→ Your assignment
From the line that has "[216,1239,344,1253] http://goo.gl/O5oNG3 ->" down to the final line of the listing below, transcribe every line exactly, and only those.

→ Provided material

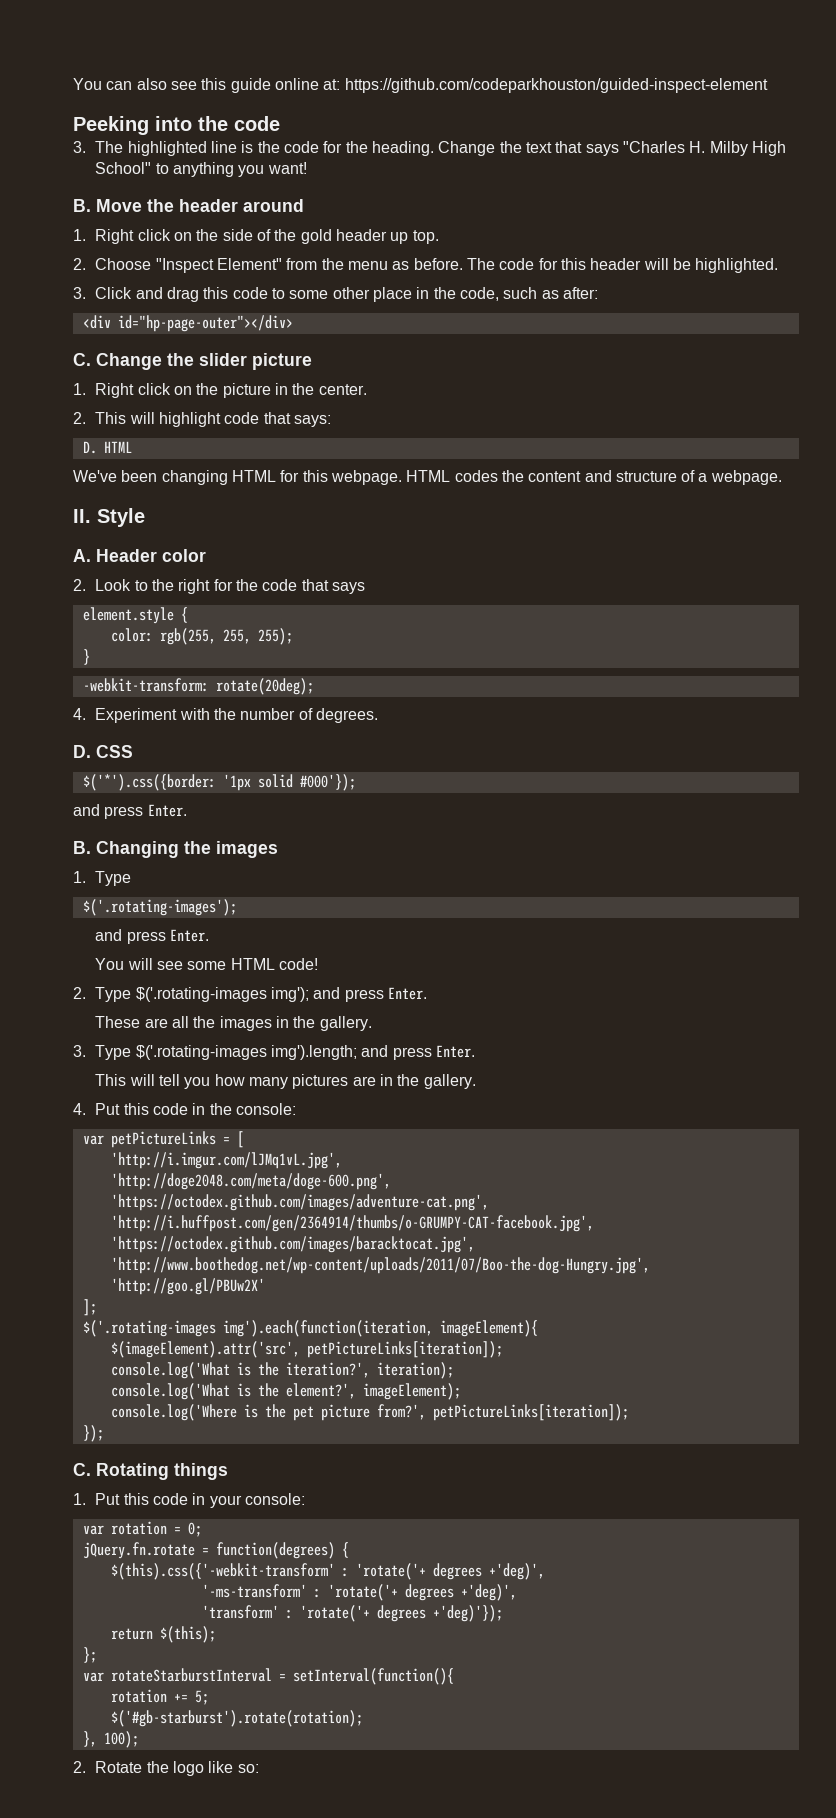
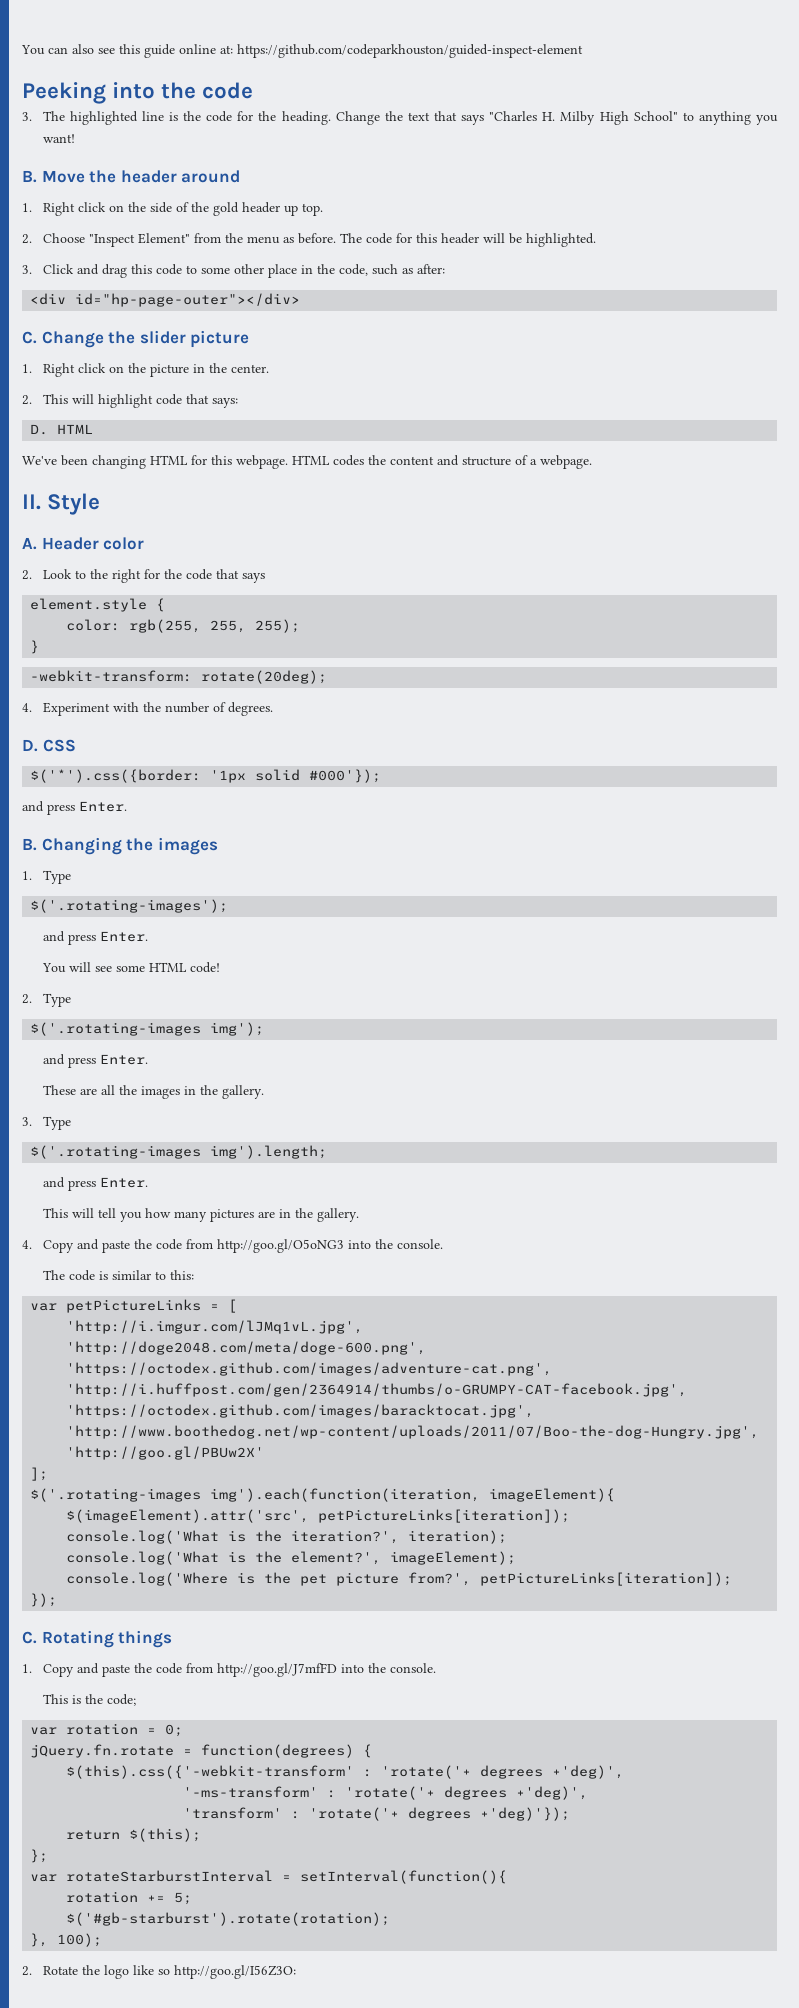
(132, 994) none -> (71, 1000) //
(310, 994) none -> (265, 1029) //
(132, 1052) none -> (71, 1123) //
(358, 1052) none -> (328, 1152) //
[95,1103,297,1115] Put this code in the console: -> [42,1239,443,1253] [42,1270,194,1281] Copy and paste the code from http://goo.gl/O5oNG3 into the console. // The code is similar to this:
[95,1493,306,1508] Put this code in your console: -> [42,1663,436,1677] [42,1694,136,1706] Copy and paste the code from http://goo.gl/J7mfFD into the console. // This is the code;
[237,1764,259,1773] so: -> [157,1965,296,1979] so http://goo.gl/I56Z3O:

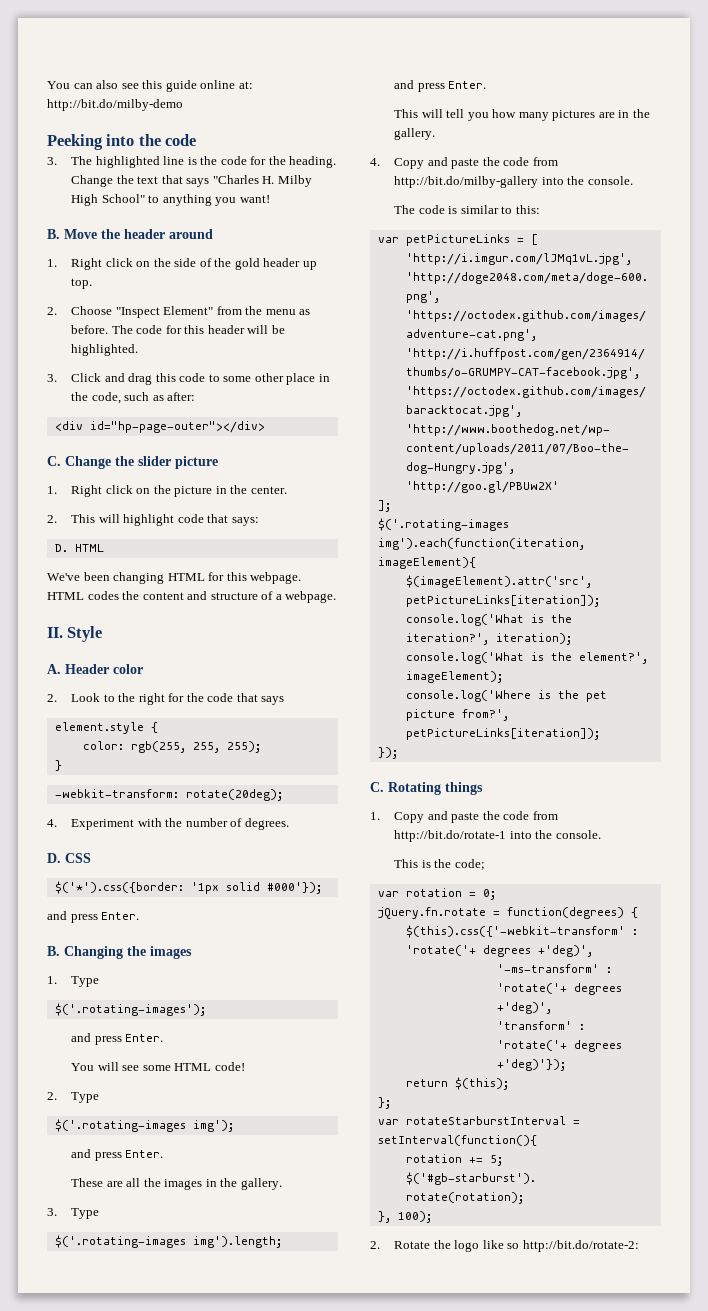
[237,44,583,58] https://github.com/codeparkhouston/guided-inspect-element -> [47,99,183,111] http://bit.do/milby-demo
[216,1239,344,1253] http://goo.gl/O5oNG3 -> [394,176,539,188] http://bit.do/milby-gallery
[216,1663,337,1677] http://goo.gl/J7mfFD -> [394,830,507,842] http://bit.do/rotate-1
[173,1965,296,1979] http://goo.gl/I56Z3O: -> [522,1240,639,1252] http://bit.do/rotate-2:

→ Answer for this exercise
[216,1239,344,1253] http://goo.gl/O5oNG3 -> [394,176,539,188] http://bit.do/milby-gallery
[216,1663,337,1677] http://goo.gl/J7mfFD -> [394,830,507,842] http://bit.do/rotate-1
[173,1965,296,1979] http://goo.gl/I56Z3O: -> [522,1240,639,1252] http://bit.do/rotate-2:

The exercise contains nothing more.